Figure 6.

Divergent function of MEF2D- and IRF8- regulated programs in supporting AML

(A) Competition-based proliferation assays in THP-1 cells transduced with EV or MEF2D cDNA (n = 3–4, mean ± SEM).

(B) Competition-based proliferation assays in THP-1 cells transduced with EV or IRF8 cDNA (n = 3–4, mean ± SEM).

(C–F) Exemplary tracks of genes where MEF2D and IRF8 exact overlap (C), bind in proximity with each other (D), or only IRF8 (E) or MEF2D (F) are enriched.

(G) Meta-profile (top) and density plot (bottom) of IRF8, MEF2D, SPI1, H3K27ac and H3K4me1 enrichment at IRF8-MEF2D co-bound, IRF8-only and MEF2D-regions in MOLM-13 cells. Peaks are ranked by IRF8 or MEF2D tag counts.

(H) Meta-profile (top) and density plot (bottom) depicting detailed classification of IRF8-MEF2D co-bound regions: close, IRF8 and MEF2D peaks have at least 1bp overlap; left, IRF8 binds upstream and MEF2D downstream of the chromosome; right, IRF8 binds downstream and MEF2D upstream of the chromosome. IRF8, MEF2D, SPI1, H3K27ac and H3K4me1 enrichment were plotted. Peaks are ranked by IRF8 tag counts and centered by IRF8 peaks.
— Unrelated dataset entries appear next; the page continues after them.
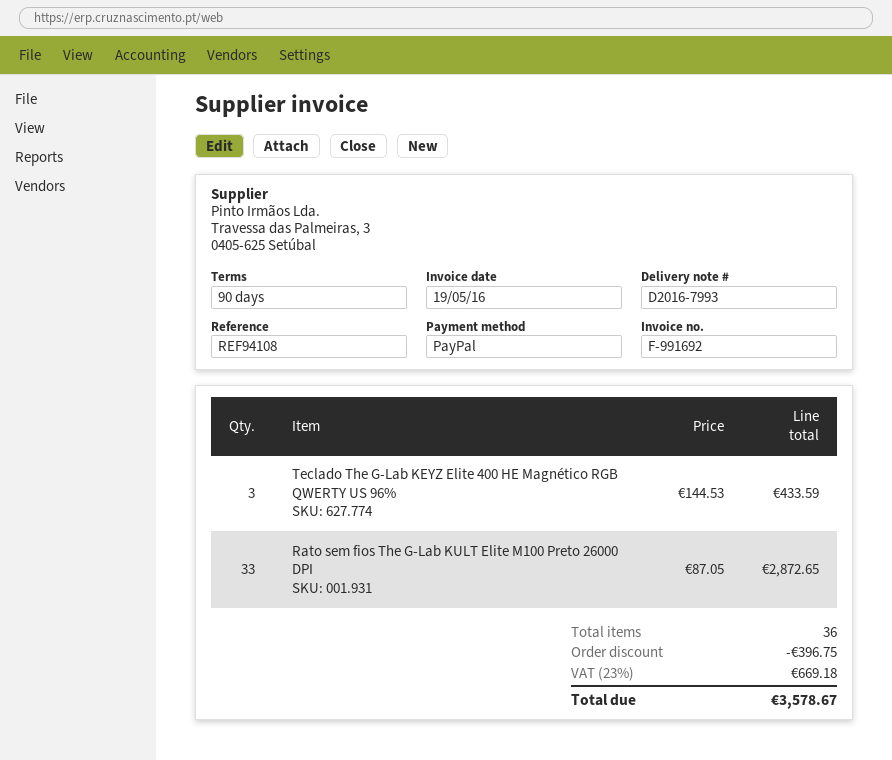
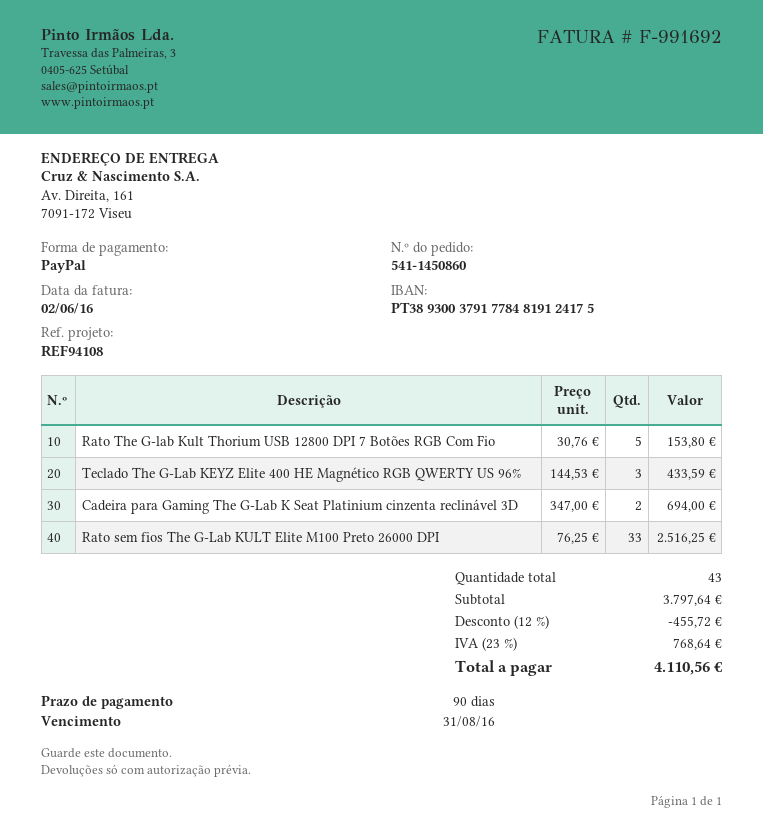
invoice date: 2016-05-19 -> 2016-06-02
Rato sem fios The G-Lab KULT Elite M100 Preto 26000 DPI: 33 x 87.05 = 2872.65 -> 33 x 76.25 = 2516.25
Rato The G-lab Kult Thorium USB 12800 DPI 7 Botões RGB Com Fio: none -> 5 x 30.76 = 153.80
Cadeira para Gaming The G-Lab K Seat Platinium cinzenta reclinável 3D: none -> 2 x 347.00 = 694.00
total quantity: 36 -> 43
discount: 396.75 -> 455.72
tax: 23% = 669.18 -> 23% = 768.64
total: 3578.67 -> 4110.56

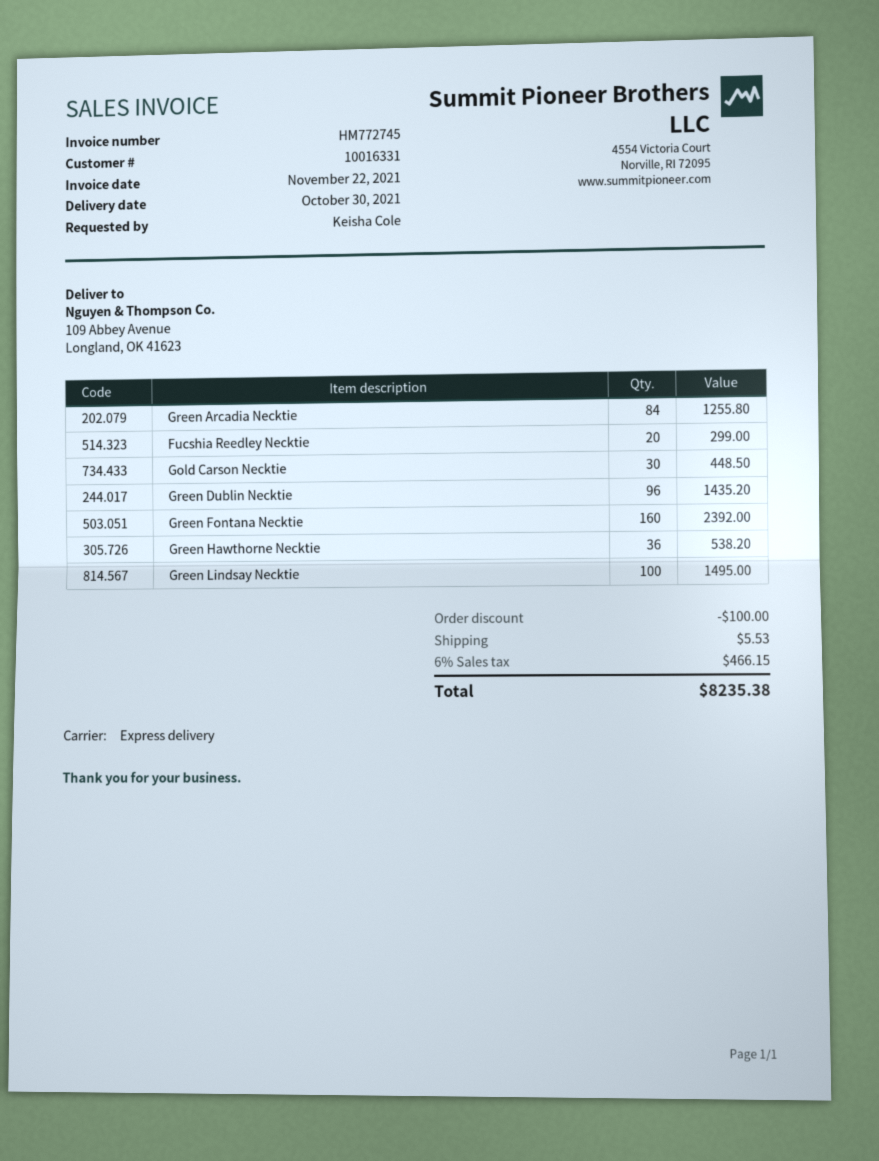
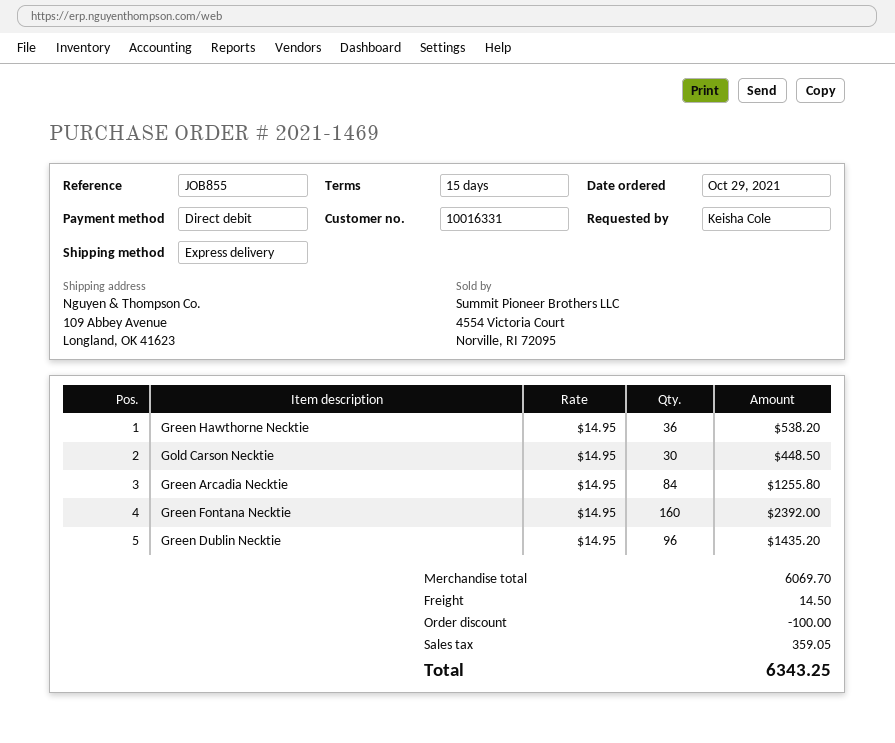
Fucshia Reedley Necktie: 20 for 299.00 -> none
Green Lindsay Necktie: 100 for 1495.00 -> none
shipping: 5.53 -> 14.50
tax: 466.15 -> 359.05
total: 8235.38 -> 6343.25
(I) Competition-based proliferation assays in THP-1 cells simultaneously transduced with two indicated sgRNAs linked with GFP or mCherry, which produced a mixed population of uninfected, single, and double infected cells. Relative fluorescent (GFP+/cherry+, GFP+/cherry-, GFP-/cherry+) proportion of a single or combinatorial sgRNA was normalized with uninfected cells as an internal control, and the normalized ratios were further compared with that on day 3 to calculate the enrichment of each population (y-axis). sgPos + sgNeg group showed the genome editing was not compromised when two sgRNAs were applied, and no additive/synergistic effect was seen in this combination. (n = 3 for infection with positive and negative controls, n = 5–8 for sgIRF8+ sgMEF2D, mean ± SEM. n.s, not significant; ∗p < 0.05; ∗∗p < 0.01; ∗∗∗∗p < 0.001, two-tailed Welch’s unpaired t-test).